Traverse Internet Law reports today that a self styled “free speech advocate” has been ordered to pay a Court judgment of $30,000, and the Ontario Court of Appeal added another $10,000 in legal costs in a decision confirming the award. The defendant had earlier reported that the Appeal Court judges were “snapping and confrontational” during his hearing earlier in the week. At trial, the Judge described the defendant’s defamatory attacks against the lawyer as a “steady diet of diatribe and insults, couched in half-truths and omissions…” and rejected a free speech and fair comment defense. The defendant posted on his “free speech” website that he is $17,500 behind in legal bills, and he is trying to raise money to pay his bills, the judgment, and/or appeal again to the Supreme Court. At Traverse Internet Law we are seeing a pronounced trend among the Courts to view claims of “free speech” with increasing skepticism in an apparent response to the realities of the impact of the veritable tidal wave of false and damaging online personal and business attacks.

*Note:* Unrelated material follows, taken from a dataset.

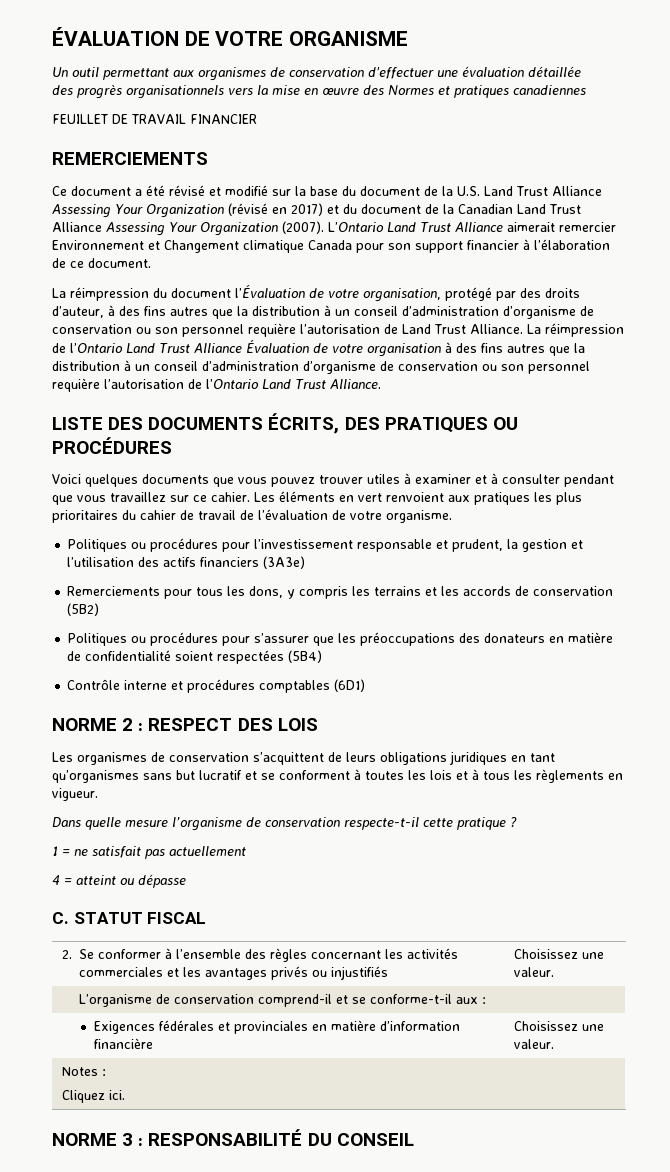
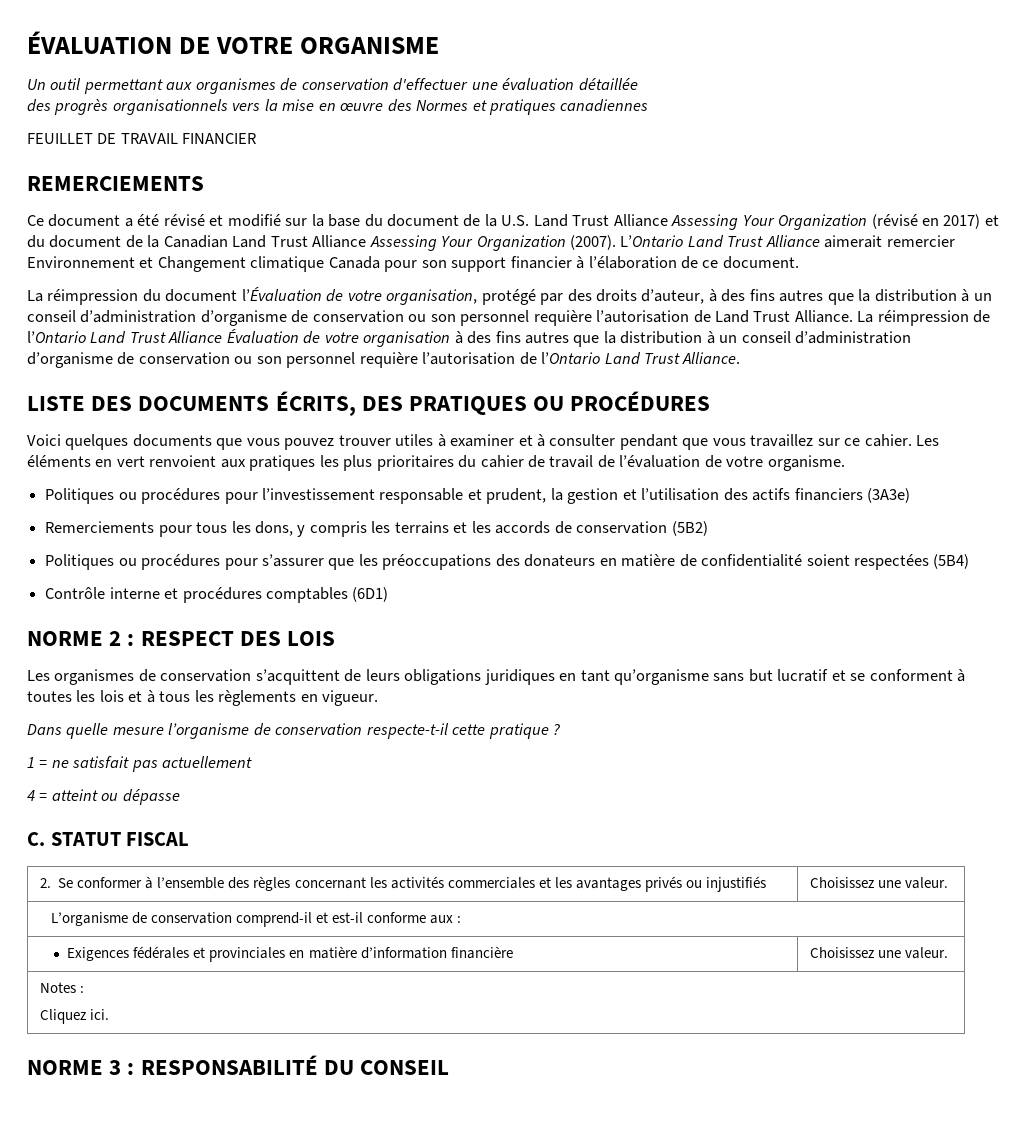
- Les organismes de conservation s’acquittent de leurs obligations juridiques en tant qu’organismes sans but lucratif et se conforment à toutes les lois et à tous les règlements en vigueur.
+ Les organismes de conservation s’acquittent de leurs obligations juridiques en tant qu’organisme sans but lucratif et se conforment à toutes les lois et à tous les règlements en vigueur.
- L’organisme de conservation comprend-il et se conforme-t-il aux :
+ L’organisme de conservation comprend-il et est-il conforme aux :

Traverse Internet Law is involved extensively in the law of online defamation. This case serves as a “worst case scenario” warning for those who elect to use the web as a vehicle of attack. Sue Scheff and her small business obtained a jury award of over $6 Million in compensatory and $5 in punitive damages, and the District Court of Appeal for the State of Florida confirmed and upheld the jury award and judgment against a lady who had allegedly undertaken defamatory attacks against the plaintiff. Traverse Internet Law counsels parties on both sides of these types of disputes, and this is the largest judgment we have seen for online defamation.